20.It is true that the constitutional argument against mandatory sentences in the Sexual Offences Act had attained a foothold in our jurisprudence, including this Court. However, that trend of jurisprudence in respect to the minimum sentences in the Sexual Offences Act was definitively halted by the Supreme Court in Republic vs. Joshua Gichuki Mwangi (Petition E018 of 2023) [2024] KESC 34 (KLR) (delivered on 12th July, 2024). In that case, the Supreme Court categorically held that the mandatory minimum sentences in the Sexual Offences Act are not unconstitutional; and that trial courts have no discretion to go below the statutory minimum sentences in sexual offences.
21.The apex Court held:
56.Mandatory sentences leave the trial court with absolutely no discretion such that upon conviction, the singular sentence is already prescribed by law. Minimum sentences however set the floor rather than the ceiling when it comes to sentences. What is prescribed is the least severe sentence a court can issue, leaving it open to the discretion of the courts to impose a harsher sentence. In fact, to use the words mandatory and minimum together convolutes the express different definitions given to each of the two words. Although, the term ‘mandatory minimum’ can be found used in different jurisdictions, including the United States, and in a number of academic articles, it is not applicable as a legally recognised term in Kenya. In this country, a mandatory sentence and minimum sentence can neither be used interchangeably nor in similar circumstances as they refer to two very different set of meanings and circumstances.
57.In the Muruatetu case, this court solely considered the mandatory sentence of death under Section 204 of the Penal Code as it is applied to murder cases; it did not address minimum sentences at all. Therefore, mandatory sentences that apply for example to capital offences, are vastly different from minimum sentences such as those found in the Sexual Offences Act, and the Penal Code.
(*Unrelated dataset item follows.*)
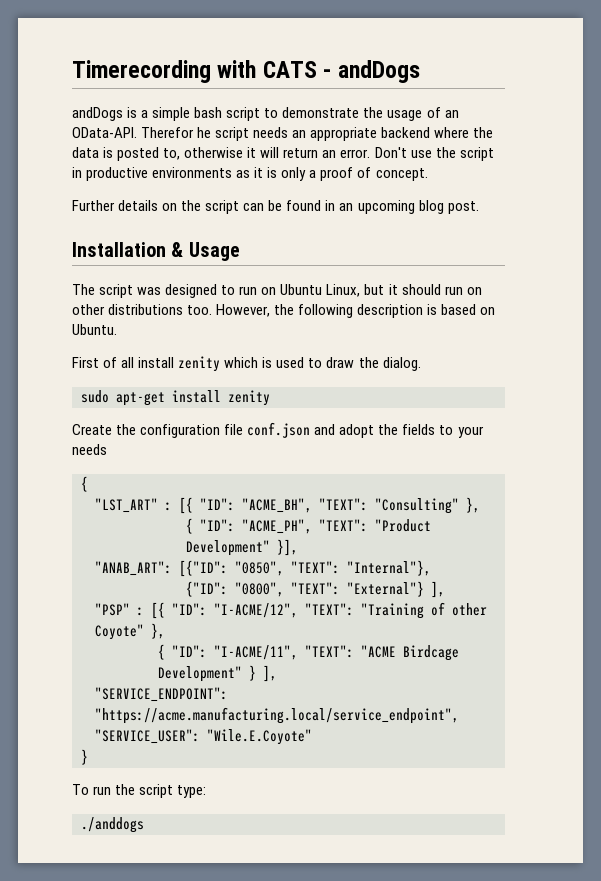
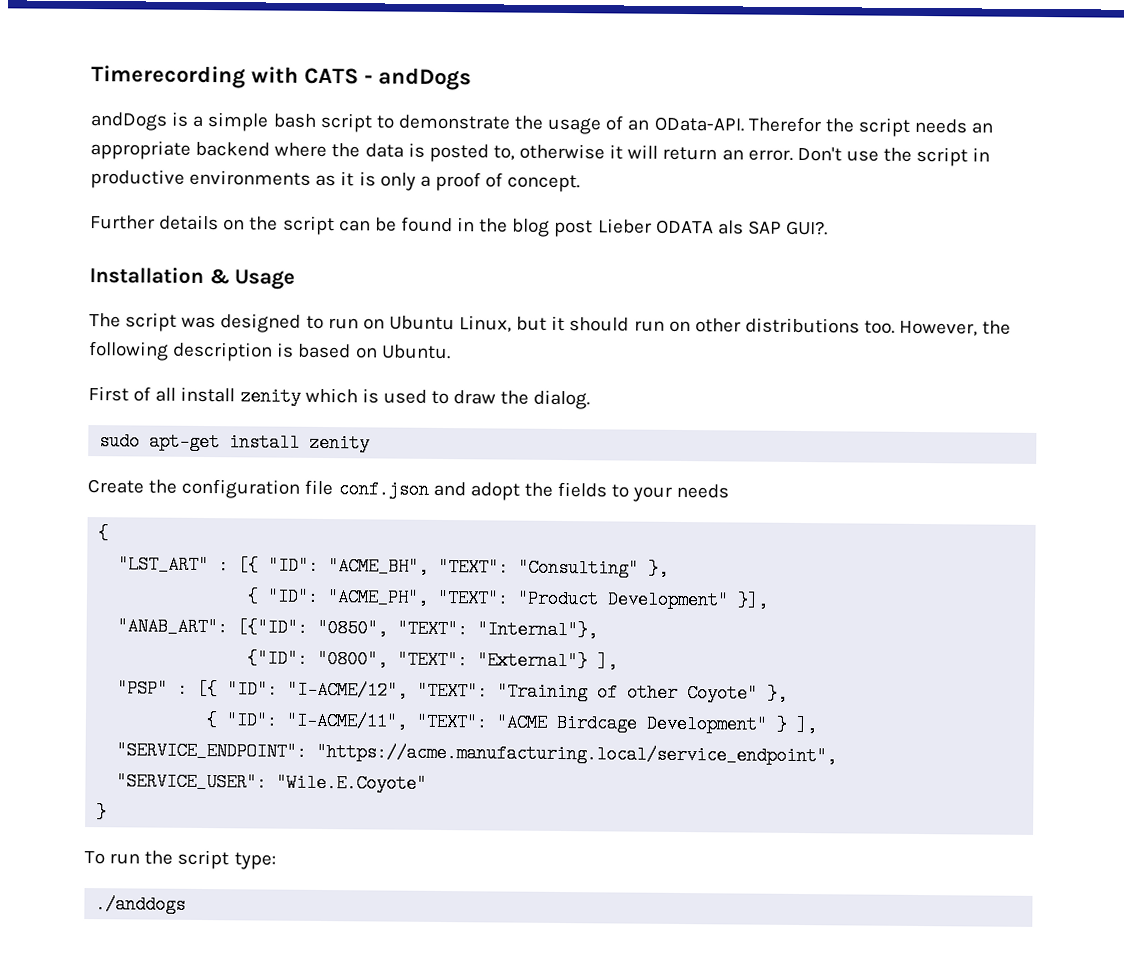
- Therefor he script needs an appropriate backend where the data is posted to, otherwise it will return an error.
+ Therefor the script needs an appropriate backend where the data is posted to, otherwise it will return an error.
- Further details on the script can be found in an upcoming blog post.
+ Further details on the script can be found in the blog post Lieber ODATA als SAP GUI?.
Often in crafting different sentencing for criminal offences, the drafters of the law in the Legislature, take into consideration a number of issues including deterrence of crime, enhancing public safety, sequestering of dangerous offenders, and eliminating unjustifiable sentencing disparities.”
22.Following the doctrine of stare decisis as provided for under Article 163(7) of the Constitution, this decision by the Supreme Court is binding on this Court and overrules the recent decisions of this Court holding otherwise.
23.While it is true that the question of the unconstitutionality of the indeterminate nature of life imprisonment is yet to be determined by the Supreme Court following this Court’s decisions in Julius Kitsao Manyeso v Republic [2023] KECA 827 and Evans Nyamari Ayako v Republic (2023)eKLR, as the Supreme Court guided in the Joshua Gichuki Mwangi Case, the constitutional question must have been preserved by raising it first at the High Court. It cannot be raised for the first time on appeal at this Court. This is precisely the situation here. The appellant did not challenge the constitutionality of the indeterminate nature of the life imprisonment sentence imposed at the High Court. This Court, therefore, has no jurisdiction to take up the issue on second appeal.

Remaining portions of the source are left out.